Session 16 — Road to Silverthread
Date played: February 21, 2026 Location: Goldpine → The Feywild Road → Silverthread
Last we left off, our wandering band of souls found themselves settling into the quiet warmth of an inn, as golden morning light and the smell of fresh bread offered a brief and welcome peace. Luna buried herself in a mysterious notebook of poisons, while the others gathered over tea — Cyrene, Dash, Lucian, and Willow, whose heart was still full from her reunion with her cousin and whose resolve to follow this thread — the enslaved unicorn, the masquerade invitation, the truth of what was unraveling in the Feywild — had only grown stronger. It was a pale blue Eladrin scholar named Ilex who reshaped their morning entirely. A quiet, careful man who had spent his life charting the emotional tides of the Feywild, he was bound for Silverthread, where the sky itself had grown unstable, and he invited the party to walk with him. As they left the village, they passed two souls they had freed from the Fae game — laughing by a fence, talking of roof repairs and planting — and the sight of it settled something warm and wordless in all of them.

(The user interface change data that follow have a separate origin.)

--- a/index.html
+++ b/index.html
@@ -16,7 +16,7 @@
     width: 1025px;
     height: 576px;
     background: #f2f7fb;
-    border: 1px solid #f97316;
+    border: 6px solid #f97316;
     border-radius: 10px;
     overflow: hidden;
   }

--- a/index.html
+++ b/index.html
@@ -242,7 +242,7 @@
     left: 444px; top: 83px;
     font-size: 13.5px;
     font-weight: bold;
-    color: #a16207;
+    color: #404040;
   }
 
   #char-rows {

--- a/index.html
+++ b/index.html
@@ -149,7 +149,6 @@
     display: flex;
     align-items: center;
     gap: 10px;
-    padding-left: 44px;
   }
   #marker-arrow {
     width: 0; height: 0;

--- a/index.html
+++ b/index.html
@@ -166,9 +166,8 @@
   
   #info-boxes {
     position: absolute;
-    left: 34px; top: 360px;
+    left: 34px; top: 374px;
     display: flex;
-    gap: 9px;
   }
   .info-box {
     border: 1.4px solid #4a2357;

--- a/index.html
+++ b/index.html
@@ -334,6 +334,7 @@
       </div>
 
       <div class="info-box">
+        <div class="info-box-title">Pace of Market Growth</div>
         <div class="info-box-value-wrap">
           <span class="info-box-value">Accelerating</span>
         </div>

The road to Silverthread was gentle but strange, as the Feywild is wont to be. Birdsong reversed mid-flight. Flowers shifted color when no one was watching. A rabbit crossed the path again and again until it noticed them, dissolved into smoke, and was gone. Seasons stood side by side in the same stretch of wood — autumn, spring, and frost all at once. And Matuk walked with his eyes lifted, hearing a horn grow not louder, but clearer, as though something distant was finally learning his name. It was at a low stone bridge over a still and currentless stream that the peace ended. Redcaps emerged from the tree line — silent, iron-booted, their caps still dripping — and the fight that followed was fierce and fast. Lucian was stomped into the stone. Luna was brought down. But the party answered with everything they had — psychic melody, blasts of frost, a hammer blow that simply flattened one of the creatures where it stood, and Clever moving through three of them like water through reeds. Then the hag stepped out of the trees. Gray-green skin, wet ropes of hair, shadow-dark fabric — she looked at each of them in turn, told them she had made every one of her boys, mimicked their voices, and attacked. She was fast and slippery as shadow, but Cyrene’s dagger found her, Clever’s claws parted her wet skin, and Matuk’s sweeping slash opened her neck and let something black and luminescent bleed out. She stepped back into shadow and was gone, and the sound that drifted back behind her might have been weeping, or might have been laughing. Ilex noted quietly that she had not come to kill them — she had come to see them — and that distinction, he said, meant she still thought of them as something worth the trouble.
After hours more of walking, the trees thinned and Silverthread rose before them — massive silver birch towers reaching toward a sky that shifted endlessly between warm amber and cool violet, beautiful and anxious all at once, the city’s own emotion bleeding upward into the air. Within its living-wood gates, they found the Messagery, a fortified booth run by arguing pixies, and it was there that Matuk reached into his pocket, produced a large tooth, and agreed to owe a favor in exchange for a way home. Goodbyes were said, a seam of gold-white light opened before him, and through it was blue sky and green hills and a horizon that did not shift or change. He stepped through, and the light closed behind him as though it had never been. Ilex parted from them at the crossroads not long after, offering quiet recommendations for lodging and a last piece of counsel spoken so softly they were not sure he meant them to hear — to pay attention to the city itself, not just the people in it. And then he was gone, already writing in his journal as he walked.
Now, the party stands at the threshold of Silverthread, a city whose sky cannot decide what it feels, with a masquerade invitation in hand and a hag who knows their faces.